:: GIVEN RECORDS ::
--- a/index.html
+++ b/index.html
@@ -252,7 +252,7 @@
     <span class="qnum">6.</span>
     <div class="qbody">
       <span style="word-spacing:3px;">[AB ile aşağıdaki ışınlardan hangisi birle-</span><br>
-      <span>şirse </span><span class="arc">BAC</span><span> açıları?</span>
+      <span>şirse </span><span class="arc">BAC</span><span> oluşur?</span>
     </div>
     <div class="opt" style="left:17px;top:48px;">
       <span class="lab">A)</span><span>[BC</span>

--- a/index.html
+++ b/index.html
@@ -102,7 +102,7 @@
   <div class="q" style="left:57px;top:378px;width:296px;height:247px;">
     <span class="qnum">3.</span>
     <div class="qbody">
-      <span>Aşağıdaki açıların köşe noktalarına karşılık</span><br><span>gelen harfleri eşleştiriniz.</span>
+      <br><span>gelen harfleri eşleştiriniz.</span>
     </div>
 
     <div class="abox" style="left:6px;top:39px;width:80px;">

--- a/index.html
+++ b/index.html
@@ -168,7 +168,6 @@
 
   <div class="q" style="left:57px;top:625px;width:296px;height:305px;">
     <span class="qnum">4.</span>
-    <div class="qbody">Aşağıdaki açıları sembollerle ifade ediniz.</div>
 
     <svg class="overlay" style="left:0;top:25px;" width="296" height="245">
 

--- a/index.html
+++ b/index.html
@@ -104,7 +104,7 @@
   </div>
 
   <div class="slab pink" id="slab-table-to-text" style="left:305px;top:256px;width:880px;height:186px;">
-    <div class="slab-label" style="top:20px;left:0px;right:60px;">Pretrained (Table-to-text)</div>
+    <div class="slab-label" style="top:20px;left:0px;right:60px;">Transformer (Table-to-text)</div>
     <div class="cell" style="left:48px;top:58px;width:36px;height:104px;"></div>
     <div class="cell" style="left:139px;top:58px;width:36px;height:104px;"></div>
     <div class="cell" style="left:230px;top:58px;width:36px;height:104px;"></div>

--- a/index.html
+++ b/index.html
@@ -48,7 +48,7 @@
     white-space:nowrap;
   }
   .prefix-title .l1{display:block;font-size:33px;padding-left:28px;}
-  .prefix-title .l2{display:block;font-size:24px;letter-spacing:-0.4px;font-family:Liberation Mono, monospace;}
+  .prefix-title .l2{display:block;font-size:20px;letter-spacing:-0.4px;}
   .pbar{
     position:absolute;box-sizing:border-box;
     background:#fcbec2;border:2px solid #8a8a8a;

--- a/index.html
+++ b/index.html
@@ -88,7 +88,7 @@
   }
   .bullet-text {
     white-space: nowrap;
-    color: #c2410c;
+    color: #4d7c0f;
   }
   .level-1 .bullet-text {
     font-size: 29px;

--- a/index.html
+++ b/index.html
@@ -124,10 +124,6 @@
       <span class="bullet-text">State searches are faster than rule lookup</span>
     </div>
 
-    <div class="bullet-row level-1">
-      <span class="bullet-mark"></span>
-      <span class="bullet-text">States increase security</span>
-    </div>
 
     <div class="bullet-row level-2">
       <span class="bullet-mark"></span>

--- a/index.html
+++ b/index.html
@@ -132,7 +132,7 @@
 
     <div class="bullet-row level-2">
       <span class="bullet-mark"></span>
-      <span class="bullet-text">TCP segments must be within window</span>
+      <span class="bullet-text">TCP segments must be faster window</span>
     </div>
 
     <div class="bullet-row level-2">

:: TASK GOAL ::
Each record above should be repeated exactly as it appears.

:: RESULT ::
--- a/index.html
+++ b/index.html
@@ -252,7 +252,7 @@
     <span class="qnum">6.</span>
     <div class="qbody">
       <span style="word-spacing:3px;">[AB ile aşağıdaki ışınlardan hangisi birle-</span><br>
-      <span>şirse </span><span class="arc">BAC</span><span> açıları?</span>
+      <span>şirse </span><span class="arc">BAC</span><span> oluşur?</span>
     </div>
     <div class="opt" style="left:17px;top:48px;">
       <span class="lab">A)</span><span>[BC</span>

--- a/index.html
+++ b/index.html
@@ -102,7 +102,7 @@
   <div class="q" style="left:57px;top:378px;width:296px;height:247px;">
     <span class="qnum">3.</span>
     <div class="qbody">
-      <span>Aşağıdaki açıların köşe noktalarına karşılık</span><br><span>gelen harfleri eşleştiriniz.</span>
+      <br><span>gelen harfleri eşleştiriniz.</span>
     </div>
 
     <div class="abox" style="left:6px;top:39px;width:80px;">

--- a/index.html
+++ b/index.html
@@ -168,7 +168,6 @@
 
   <div class="q" style="left:57px;top:625px;width:296px;height:305px;">
     <span class="qnum">4.</span>
-    <div class="qbody">Aşağıdaki açıları sembollerle ifade ediniz.</div>
 
     <svg class="overlay" style="left:0;top:25px;" width="296" height="245">
 

--- a/index.html
+++ b/index.html
@@ -104,7 +104,7 @@
   </div>
 
   <div class="slab pink" id="slab-table-to-text" style="left:305px;top:256px;width:880px;height:186px;">
-    <div class="slab-label" style="top:20px;left:0px;right:60px;">Pretrained (Table-to-text)</div>
+    <div class="slab-label" style="top:20px;left:0px;right:60px;">Transformer (Table-to-text)</div>
     <div class="cell" style="left:48px;top:58px;width:36px;height:104px;"></div>
     <div class="cell" style="left:139px;top:58px;width:36px;height:104px;"></div>
     <div class="cell" style="left:230px;top:58px;width:36px;height:104px;"></div>

--- a/index.html
+++ b/index.html
@@ -48,7 +48,7 @@
     white-space:nowrap;
   }
   .prefix-title .l1{display:block;font-size:33px;padding-left:28px;}
-  .prefix-title .l2{display:block;font-size:24px;letter-spacing:-0.4px;font-family:Liberation Mono, monospace;}
+  .prefix-title .l2{display:block;font-size:20px;letter-spacing:-0.4px;}
   .pbar{
     position:absolute;box-sizing:border-box;
     background:#fcbec2;border:2px solid #8a8a8a;

--- a/index.html
+++ b/index.html
@@ -88,7 +88,7 @@
   }
   .bullet-text {
     white-space: nowrap;
-    color: #c2410c;
+    color: #4d7c0f;
   }
   .level-1 .bullet-text {
     font-size: 29px;

--- a/index.html
+++ b/index.html
@@ -124,10 +124,6 @@
       <span class="bullet-text">State searches are faster than rule lookup</span>
     </div>
 
-    <div class="bullet-row level-1">
-      <span class="bullet-mark"></span>
-      <span class="bullet-text">States increase security</span>
-    </div>
 
     <div class="bullet-row level-2">
       <span class="bullet-mark"></span>

--- a/index.html
+++ b/index.html
@@ -132,7 +132,7 @@
 
     <div class="bullet-row level-2">
       <span class="bullet-mark"></span>
-      <span class="bullet-text">TCP segments must be within window</span>
+      <span class="bullet-text">TCP segments must be faster window</span>
     </div>
 
     <div class="bullet-row level-2">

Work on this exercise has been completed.